The role of genetics in estrogen responses: a critical piece of an intricate puzzle

Abstract

The estrogens are female sex hormones that are involved in a variety of physiological processes, including reproductive development and function, wound healing, and bone growth. They are mainly known for their roles in reproductive tissues--specifically, 17β-estradiol (E2), the primary estrogen, which is secreted by the ovaries and induces cellular proliferation and growth of the uterus and mammary glands. In addition to the role of estrogens in promoting tissue growth and development during normal physiological states, they have a well-established role in determining susceptibility to disease, particularly cancer, in reproductive tissues. The responsiveness of various tissues to estrogen is genetically controlled, with marked quantitative variation observed across multiple species, including humans. This variation presents both researchers and clinicians with a veritable physiological puzzle, the pieces of which--many of them unknown--are complex and difficult to fit together. Although genetics is known to play a major role in determining sensitivity to estrogens, there are other factors, including parent of origin and the maternal environment, that are intimately linked to heritable phenotypes but do not represent genotype, per se. The objectives of this review article were to summarize the current knowledge of the role of genotype, and uterine and neonatal environments, in phenotypic variation in the response to estrogens; to discuss recent findings and the potential mechanisms involved; and to highlight exciting research opportunities for the future.

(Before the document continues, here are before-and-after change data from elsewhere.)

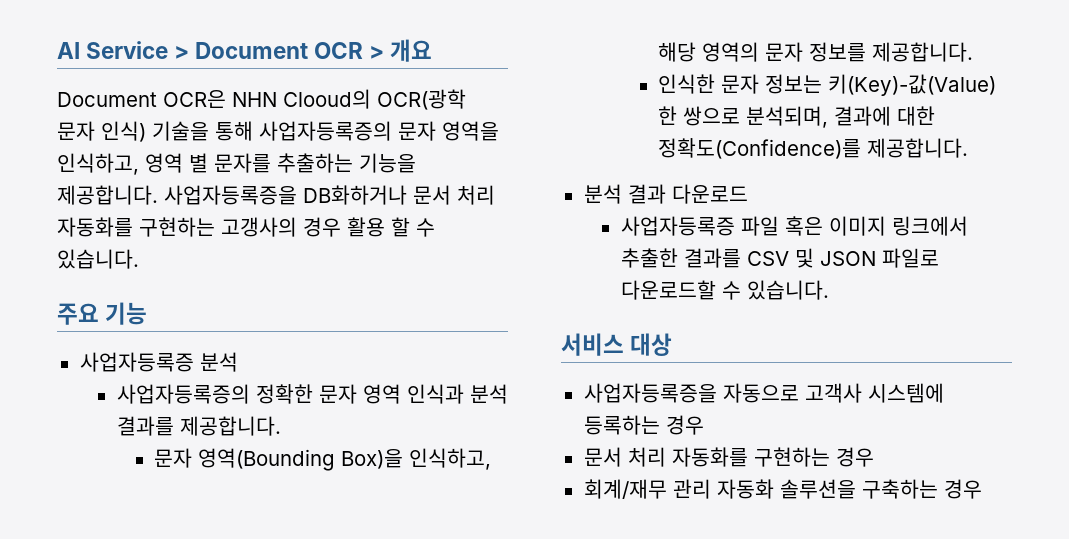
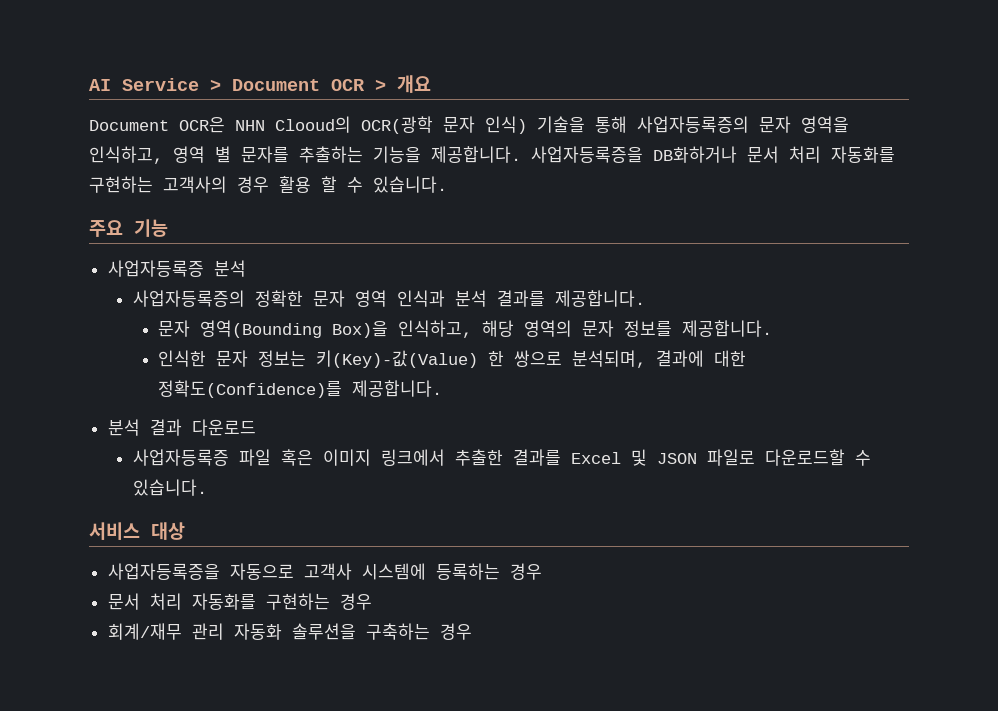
[221,217,297,237] 고갱사의 -> [163,176,227,193] 고객사의
[746,251,789,266] CSV -> [570,452,621,464] Excel

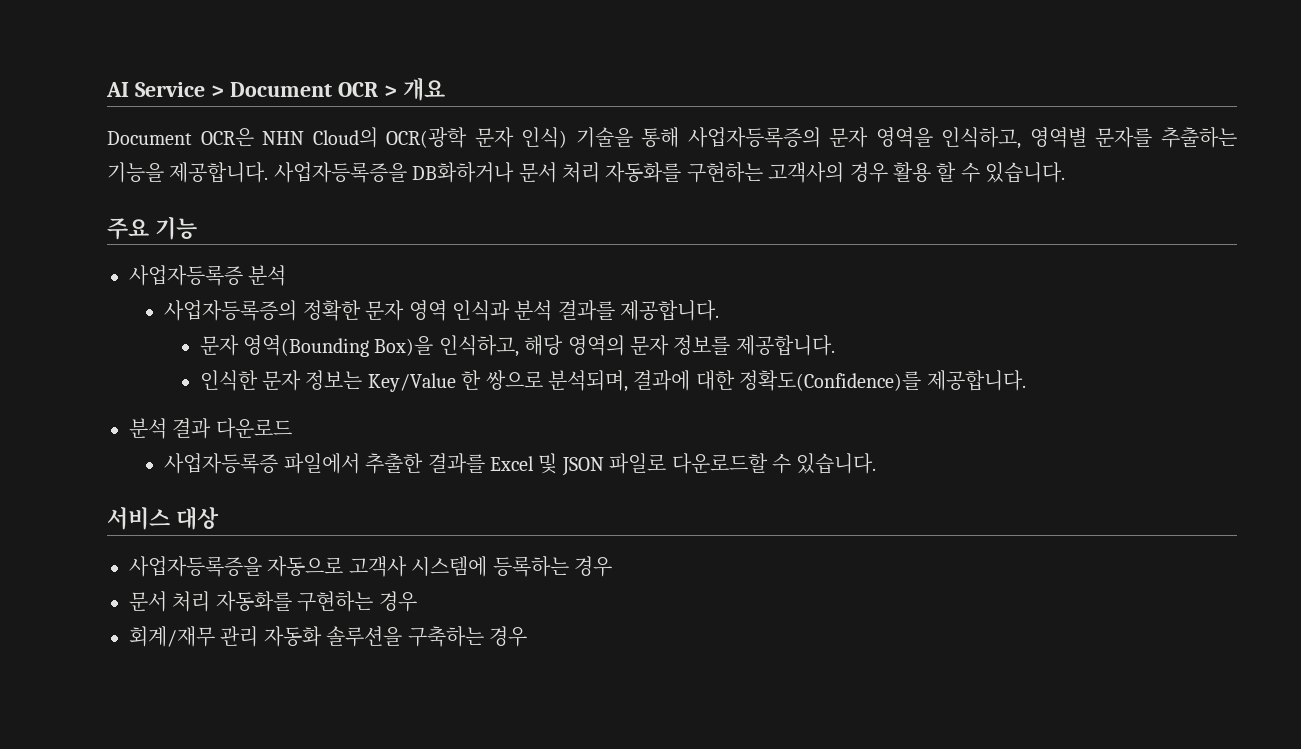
[275,116,351,133] Clooud의 -> [312,127,378,148] Cloud의
[173,146,231,163] 영역 별 -> [1029,127,1087,148] 영역별
[315,350,478,368] 키(Key)-값(Value) -> [367,373,456,392] Key/Value
[238,449,445,466] 파일 혹은 이미지 링크에서 -> [283,453,360,474] 파일에서

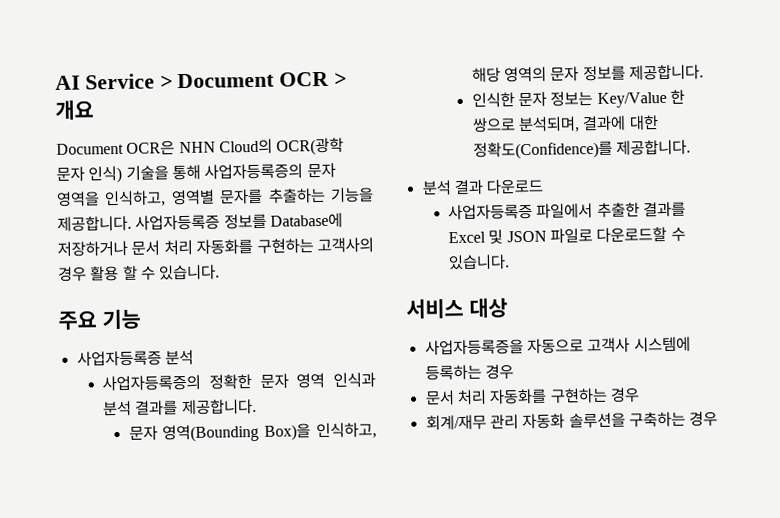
[273,162,515,183] 사업자등록증을 DB화하거나 -> [135,212,343,231] [57,240,128,257] 사업자등록증 정보를 Database에 저장하거나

Keywords: genotype; reproductive tissue.

Figure 1.

Genetic control of uterine growth in response to E₂. The increase in uterine peroxidase activity in sexually immature inbred strains of mice at 24 h after 3 daily injections of E₂. (See ref. for additional information).

Figure 2.

Apoptosis in uterine epithelium 72 h after treatment with E₂. A) Localization of TUNEL-positive cells (brown, TUNEL-positive; blue, hematoxylin). B) Quantity of CC3 expression in uterine epithelia of B6, C3H, and B6C3 mice. (See ref. for additional information).

Figure 3.

Genetic control of the change in vaginal area in response to E₂. A) Images depicting vaginal area of vehicle- and E₂-treated B6 and C3H mice. B) Quantification of vaginal area 10 d after vehicle or E₂ treatment. Letters above bars indicate differences in the vaginal area between strains; P < 0.05. There was also a strain-by-treatment interaction; P < 0.01 (unpublished results).

Figure 4.

Genetic control of mammary ductal growth and side branching in response to E₂. Mammary ductal length and side branching were measured 3 d after 2 daily injections of E₂. Letters above bars indicate differences in the ductal length or total branches between strains; P < 0.05. (See ref. for additional information).

Figure 5.

Proliferation and apoptosis in mammary epithelium in response to estrogen. Quantification of Ki-67 and CC3 in mammary epithelia of B6 and C3H mice 72 h after treatment with E₂. Letters above the bars indicate differences in the Ki-67- or CC3-positive cells between strains; P < 0.05. (See ref. for additional information).

Figure 6.

ER structure and molecular mechanism. A) Domain structure of ER. From the amino terminus (N) to the carboxy terminus (C), the ER contains 6 domains: A, B, C, D, E, and F. The A/B domain contains one of the transcriptional AFs (AF1). The C domain contains the DBD. Domain E binds to estrogen ligands, with critical helix 12 (H12) mediating interactions with transcriptional coregulators. This ligand-dependent activity defines AF2. B) Mechanism of ER-mediated transcriptional regulation. Access of ER to ERE motifs is facilitated by pioneer factors such as FoxA1. E₂ binds to the ER, which leads to recruitment of coactivators and chromatin remodelers. Increased histone acetylation makes chromatin more accessible and allows RNA polymerase II (RNA Pol II) to access target gene transcription start sites (TSS).

Figure 7.

Effect of POO on the uterine response to E₂ in female mice. Letters above bars indicate differences in the E₂-induced increase in uterine weight between strains; P < 0.05 (unpublished results).